On Apr 24, 5:50 pm, "William Stein" <[EMAIL PROTECTED]> wrote:
> On Thu, Apr 24, 2008 at 9:47 AM, John Cremona <[EMAIL PROTECTED]> wrote:
>
> > 2008/4/24 William Stein <[EMAIL PROTECTED]>:
>
> > > On Thu, Apr 24, 2008 at 7:35 AM, bill.p <[EMAIL PROTECTED]> wrote:
>
> > > > I needed to derive some continued fractions and a quick search of the
> > > > index suggests that the Pari-GP function 'contfrac' might be what I
> > > > needed.
> > > > A simple test in the notebook:
>
> > > > gp('contfrac(sqrt(6))')
>
> > > > produced
>
> > > > [2, 2, 4, 2, 4, 2, 4, 2, 4, 2, 4, 2, 4, 2, 4, 2, 4,
> > 2, 4,
> > > > 2, 4, 2, 4, 2,
> > > > 4, 2, 4, 2, 4, 2]
>
> > > > which is not exactly what I expected. I'd expect either:
>
> > > > [2;2,4]
> > > > or
> > > > [2,2,4,2,4,2,4,2,4,....]
>
> > > > the latter implying that the expansion continues. Does the result
> > > > given mean that
> > > > Pari is using a limited precision evaluation of sqrt(6)?
>
> > > Yes.
>
> > > > I'd prefer
> > > > the first of my expected
> > > > results, giving a simple infinite continued fraction.
>
> > > There is no such functionality in pari or as far as I know in Sage.
>
> > > By the way, Sage also has a continued_fraction command.
>
> > > sage: a = continued_fraction(sqrt(6),200); a
>
> > > [2, 2, 4, 2, 4, 2, 4, 2, 4, 2, 4, 2, 4, 2, 4, 2, 4, 2, 4, 2, 4, 2, 4,
> > > 2, 4, 2, 4, 2, 4, 2, 4, 2, 4, 2, 4, 2, 4, 2, 4, 2, 4, 2, 4, 2, 4, 2,
> > > 4, 2, 4, 2, 4, 2, 4, 2, 4, 2, 4, 2, 4, 2, 4]

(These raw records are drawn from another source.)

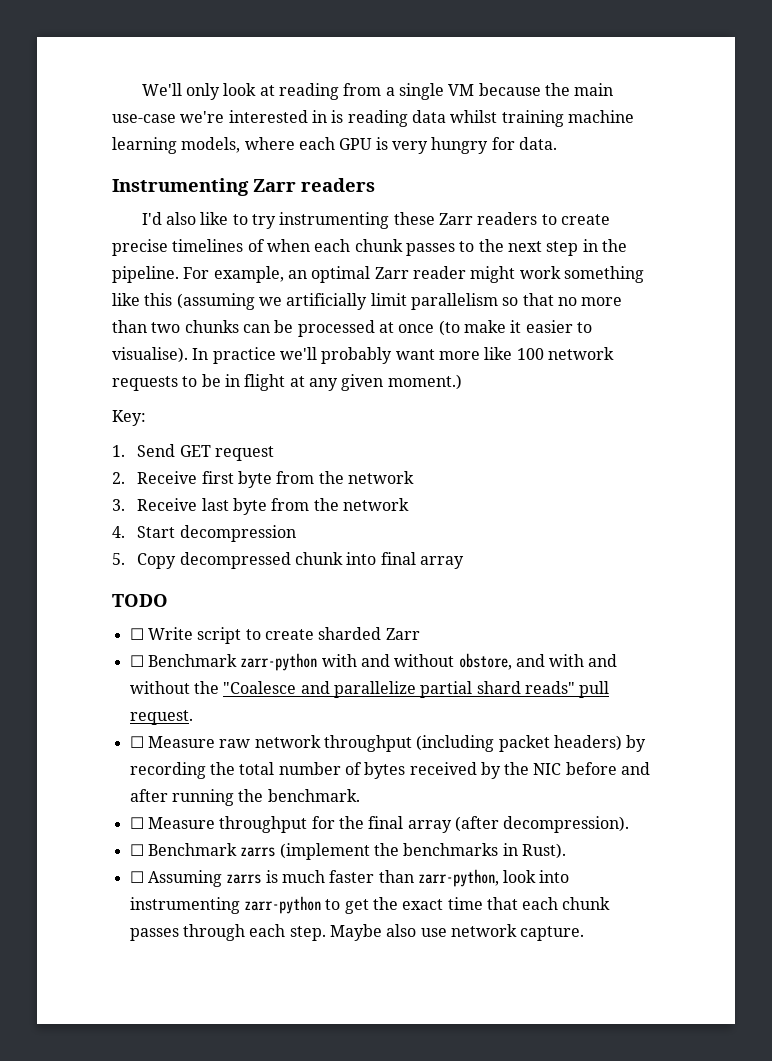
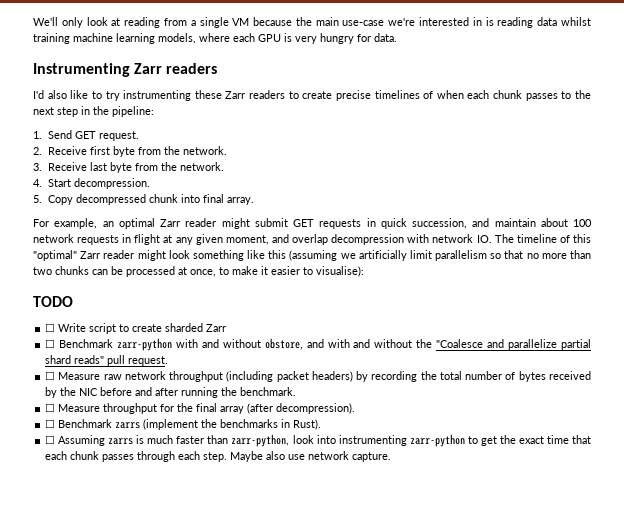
- I'd also like to try instrumenting these Zarr readers to create precise timelines of when each chunk passes to the next step in the pipeline. For example, an optimal Zarr reader might work something like this (assuming we artificially limit parallelism so that no more than two chunks can be processed at once (to make it easier to visualise). In practice we'll probably want more like 100 network requests to be in flight at any given moment.)
- Key:
- 1. Send GET request
- 2. Receive first byte from the network
- 3. Receive last byte from the network
- 4. Start decompression
- 5. Copy decompressed chunk into final array
+ I'd also like to try instrumenting these Zarr readers to create precise timelines of when each chunk passes to the next step in the pipeline:
+ 1. Send GET request.
+ 2. Receive first byte from the network.
+ 3. Receive last byte from the network.
+ 4. Start decompression.
+ 5. Copy decompressed chunk into final array.
+ For example, an optimal Zarr reader might submit GET requests in quick succession, and maintain about 100 network requests in flight at any given moment, and overlap decompression with network IO. The timeline of this "optimal" Zarr reader might look something like this (assuming we artificially limit parallelism so that no more than two chunks can be processed at once, to make it easier to visualise):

> > > [2, 2, 4, 2, 4, 2, 4, 2, 4, 2, 4, 2, 4, 2, 4, 2, 2, 1]
>
> > In fact there is a whole "continued fraction field" implemented in
> > sage.rings.contfrac.py, with a lot of clever looking code in it, but
> > it does not (as far as I could see) implement the construction which
> > bill.p wanted from a quadratic surd. That file seems to have no
> > Author listed, so I don't know who wrote it!
>
> I wrote it. It indeed doesn't have any notion of infinite
> continued fraction.
>
> -- William
I now have some code for computing recurrent infinite continued
fractions and was thinking about
how I could fit this in with the existing CFF stuff. I've had a brief
look at contfrac.py and it would
seem that I will need to re-implement the whole lot as it needs more
than just a simple vector
of integers to express the repetition. I am willing to have a go at
this if there is a reasonable
probability that it would be useful. Can I request some feedback on
this?
My present thought is that I'd need a list of integers plus another
integer - the integer could either be the
number of non-recurring terms, or it could be the number of recurring
terms. Given the way that
Python handles negative indices I guess the second option could amount
to the same thing by
making it negative. Again, feedback welcomed.